**Data:**
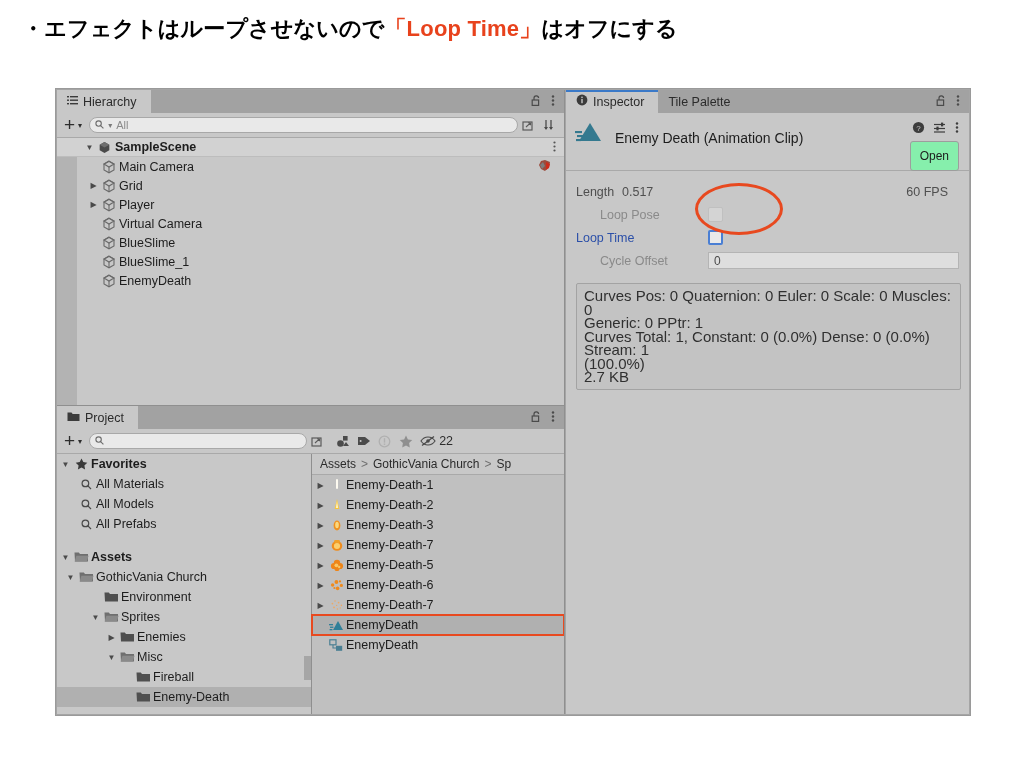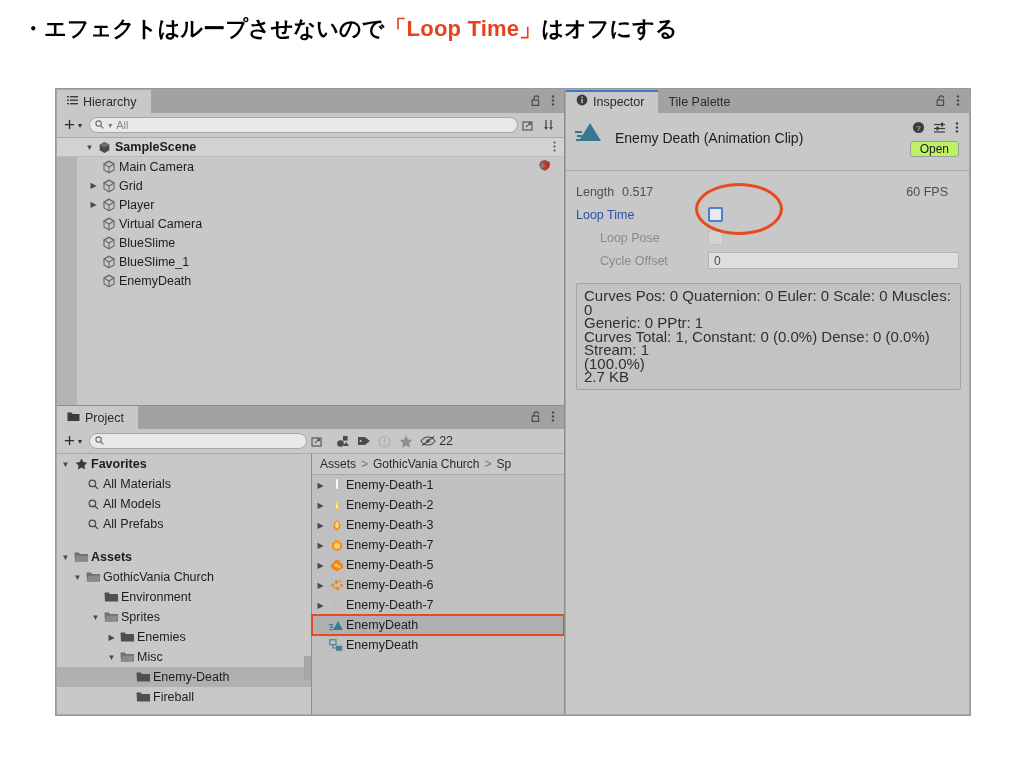--- a/index.html
+++ b/index.html
@@ -104,22 +104,22 @@
     border-bottom:1px solid #a9a9a9; height:58px;
   }
   #insp-head .title-row { display:flex; align-items:flex-end; gap:9px; }
   #insp-head .clipname { font-size:14px; color:#1d1d1d; }
   #insp-head .icons {
     position:absolute; right:10px; top:8px;
     display:flex; align-items:center; gap:8px; color:#3d3d3d; font-size:11px;
   }
   #insp-head .openbtn {
     position:absolute; right:10px; top:28px;
-    background:#bef264; border:1px solid #9d9d9d; border-radius:3px;
-    font-size:12px; padding:0 9px; color:#1d1d1d;
+    background:#86efac; border:1px solid #9d9d9d; border-radius:3px;
+    font-size:12px; padding:7px 9px; color:#1d1d1d;
   }
   #insp-body { flex:1; background:#c8c8c8; padding:9px 10px 0 10px; position:relative; }
 
   .prow { height:23px; display:flex; align-items:center; font-size:12.5px; }
   .prow .plabel { width:132px; color:#4f4f4f; }
   .prow .plabel.dim { color:#8a8a8a; padding-left:24px; width:132px;}
   .prow .plabel.link { color:#2b4fa8; }
   .prow .pval { color:#4f4f4f; }
   .fps { position:absolute; right:21px; font-size:12.5px; color:#4f4f4f; }
 
@@ -163,21 +163,21 @@
 
   .prow2 {
     height:20px; display:flex; align-items:center; font-size:12.5px;
     color:#1d1d1d; padding-left:2px;
   }
   .prow2 .arrow { width:13px; text-align:center; font-size:8px; color:#4a4a4a; }
   .prow2 .ico { width:19px; display:flex; align-items:center; justify-content:center; }
   .prow2.sel { background:#b0b0b0; }
   .prow2.boxed { outline:2px solid #e8491f; outline-offset:-1px; position:relative; z-index:2;}
   .prow2.bold { font-weight:bold; }
-  .indent1{padding-left:14px;} .indent2{padding-left:32px;}
+  .indent1{padding-left:7px;} .indent2{padding-left:32px;}
   .indent3{padding-left:48px;} .indent4{padding-left:64px;}
   #proj-left .vscroll {
     position:absolute; right:0; top:0; width:7px; height:100%; background:transparent;
   }
   #proj-left .vscroll .thumb {
     position:absolute; left:0; width:7px; top:202px; height:24px; background:#a6a6a6;
   }
 </style>
 </head>
 <body>
@@ -546,37 +546,37 @@
             <div class="prow2 indent3">
               <span class="arrow">▼</span>
               <span class="ico">
                 <svg width="15" height="12" viewBox="0 0 15 12">
                   <path d="M0.5 1.5h4.3l1.2 1.5h8v7.5h-13z" fill="#6f6f6f"></path>
                   <path d="M2.4 4.8h12.2l-1.8 5.7H0.6z" fill="#8a8a8a"></path>
                 </svg>
               </span>
               <span>Misc</span>
             </div>
+            <div class="prow2 indent4">
+              <span class="arrow"></span>
+              <span class="ico">
+                <svg width="15" height="12" viewBox="0 0 15 12">
+                  <path d="M0.5 1.5h4.3l1.2 1.5h8v7.5h-13z" fill="#4f4f4f"></path>
+                </svg>
+              </span>
+              <span>Fireball</span>
+            </div>
             <div class="prow2 indent4 sel">
               <span class="arrow"></span>
               <span class="ico">
                 <svg width="15" height="12" viewBox="0 0 15 12">
                   <path d="M0.5 1.5h4.3l1.2 1.5h8v7.5h-13z" fill="#4f4f4f"></path>
                 </svg>
               </span>
               <span>Enemy-Death</span>
-            </div>
-            <div class="prow2 indent4">
-              <span class="arrow"></span>
-              <span class="ico">
-                <svg width="15" height="12" viewBox="0 0 15 12">
-                  <path d="M0.5 1.5h4.3l1.2 1.5h8v7.5h-13z" fill="#4f4f4f"></path>
-                </svg>
-              </span>
-              <span>Fireball</span>
             </div>
           </div>
         <div class="vscroll">
           <div class="thumb"></div>
         </div>
       </div>
       <div id="proj-right">
         <div class="crumbs" id="crumbs">
             <span>Assets</span>
             <span class="sep">&gt;</span>
@@ -790,27 +790,27 @@
     </div>
 
     <div id="insp-body">
       <div class="prow">
         <span class="plabel">Length</span>
         <span class="pval" style="margin-left:-86px">0.517</span>
         <span class="fps">60 FPS</span>
       </div>
 
       <div class="prow">
+        <span class="plabel dim">Loop Pose</span>
+        <span class="chk dim"></span>
+      </div>
+
+      <div class="prow">
         <span class="plabel link">Loop Time</span>
         <span class="chk"></span>
-      </div>
-
-      <div class="prow">
-        <span class="plabel dim">Loop Pose</span>
-        <span class="chk dim"></span>
       </div>
 
       <div class="prow">
         <span class="plabel dim">Cycle Offset</span>
         <span class="field">0</span>
       </div>
 
       <div id="ellipse"></div>
 
       <div id="curvebox">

**Exercise directions:** All of the lines above should be copied exactly, apart from the pictures.

**Exercise output:**
--- a/index.html
+++ b/index.html
@@ -104,22 +104,22 @@
     border-bottom:1px solid #a9a9a9; height:58px;
   }
   #insp-head .title-row { display:flex; align-items:flex-end; gap:9px; }
   #insp-head .clipname { font-size:14px; color:#1d1d1d; }
   #insp-head .icons {
     position:absolute; right:10px; top:8px;
     display:flex; align-items:center; gap:8px; color:#3d3d3d; font-size:11px;
   }
   #insp-head .openbtn {
     position:absolute; right:10px; top:28px;
-    background:#bef264; border:1px solid #9d9d9d; border-radius:3px;
-    font-size:12px; padding:0 9px; color:#1d1d1d;
+    background:#86efac; border:1px solid #9d9d9d; border-radius:3px;
+    font-size:12px; padding:7px 9px; color:#1d1d1d;
   }
   #insp-body { flex:1; background:#c8c8c8; padding:9px 10px 0 10px; position:relative; }
 
   .prow { height:23px; display:flex; align-items:center; font-size:12.5px; }
   .prow .plabel { width:132px; color:#4f4f4f; }
   .prow .plabel.dim { color:#8a8a8a; padding-left:24px; width:132px;}
   .prow .plabel.link { color:#2b4fa8; }
   .prow .pval { color:#4f4f4f; }
   .fps { position:absolute; right:21px; font-size:12.5px; color:#4f4f4f; }
 
@@ -163,21 +163,21 @@
 
   .prow2 {
     height:20px; display:flex; align-items:center; font-size:12.5px;
     color:#1d1d1d; padding-left:2px;
   }
   .prow2 .arrow { width:13px; text-align:center; font-size:8px; color:#4a4a4a; }
   .prow2 .ico { width:19px; display:flex; align-items:center; justify-content:center; }
   .prow2.sel { background:#b0b0b0; }
   .prow2.boxed { outline:2px solid #e8491f; outline-offset:-1px; position:relative; z-index:2;}
   .prow2.bold { font-weight:bold; }
-  .indent1{padding-left:14px;} .indent2{padding-left:32px;}
+  .indent1{padding-left:7px;} .indent2{padding-left:32px;}
   .indent3{padding-left:48px;} .indent4{padding-left:64px;}
   #proj-left .vscroll {
     position:absolute; right:0; top:0; width:7px; height:100%; background:transparent;
   }
   #proj-left .vscroll .thumb {
     position:absolute; left:0; width:7px; top:202px; height:24px; background:#a6a6a6;
   }
 </style>
 </head>
 <body>
@@ -546,37 +546,37 @@
             <div class="prow2 indent3">
               <span class="arrow">▼</span>
               <span class="ico">
                 <svg width="15" height="12" viewBox="0 0 15 12">
                   <path d="M0.5 1.5h4.3l1.2 1.5h8v7.5h-13z" fill="#6f6f6f"></path>
                   <path d="M2.4 4.8h12.2l-1.8 5.7H0.6z" fill="#8a8a8a"></path>
                 </svg>
               </span>
               <span>Misc</span>
             </div>
+            <div class="prow2 indent4">
+              <span class="arrow"></span>
+              <span class="ico">
+                <svg width="15" height="12" viewBox="0 0 15 12">
+                  <path d="M0.5 1.5h4.3l1.2 1.5h8v7.5h-13z" fill="#4f4f4f"></path>
+                </svg>
+              </span>
+              <span>Fireball</span>
+            </div>
             <div class="prow2 indent4 sel">
               <span class="arrow"></span>
               <span class="ico">
                 <svg width="15" height="12" viewBox="0 0 15 12">
                   <path d="M0.5 1.5h4.3l1.2 1.5h8v7.5h-13z" fill="#4f4f4f"></path>
                 </svg>
               </span>
               <span>Enemy-Death</span>
-            </div>
-            <div class="prow2 indent4">
-              <span class="arrow"></span>
-              <span class="ico">
-                <svg width="15" height="12" viewBox="0 0 15 12">
-                  <path d="M0.5 1.5h4.3l1.2 1.5h8v7.5h-13z" fill="#4f4f4f"></path>
-                </svg>
-              </span>
-              <span>Fireball</span>
             </div>
           </div>
         <div class="vscroll">
           <div class="thumb"></div>
         </div>
       </div>
       <div id="proj-right">
         <div class="crumbs" id="crumbs">
             <span>Assets</span>
             <span class="sep">&gt;</span>
@@ -790,27 +790,27 @@
     </div>
 
     <div id="insp-body">
       <div class="prow">
         <span class="plabel">Length</span>
         <span class="pval" style="margin-left:-86px">0.517</span>
         <span class="fps">60 FPS</span>
       </div>
 
       <div class="prow">
+        <span class="plabel dim">Loop Pose</span>
+        <span class="chk dim"></span>
+      </div>
+
+      <div class="prow">
         <span class="plabel link">Loop Time</span>
         <span class="chk"></span>
-      </div>
-
-      <div class="prow">
-        <span class="plabel dim">Loop Pose</span>
-        <span class="chk dim"></span>
       </div>
 
       <div class="prow">
         <span class="plabel dim">Cycle Offset</span>
         <span class="field">0</span>
       </div>
 
       <div id="ellipse"></div>
 
       <div id="curvebox">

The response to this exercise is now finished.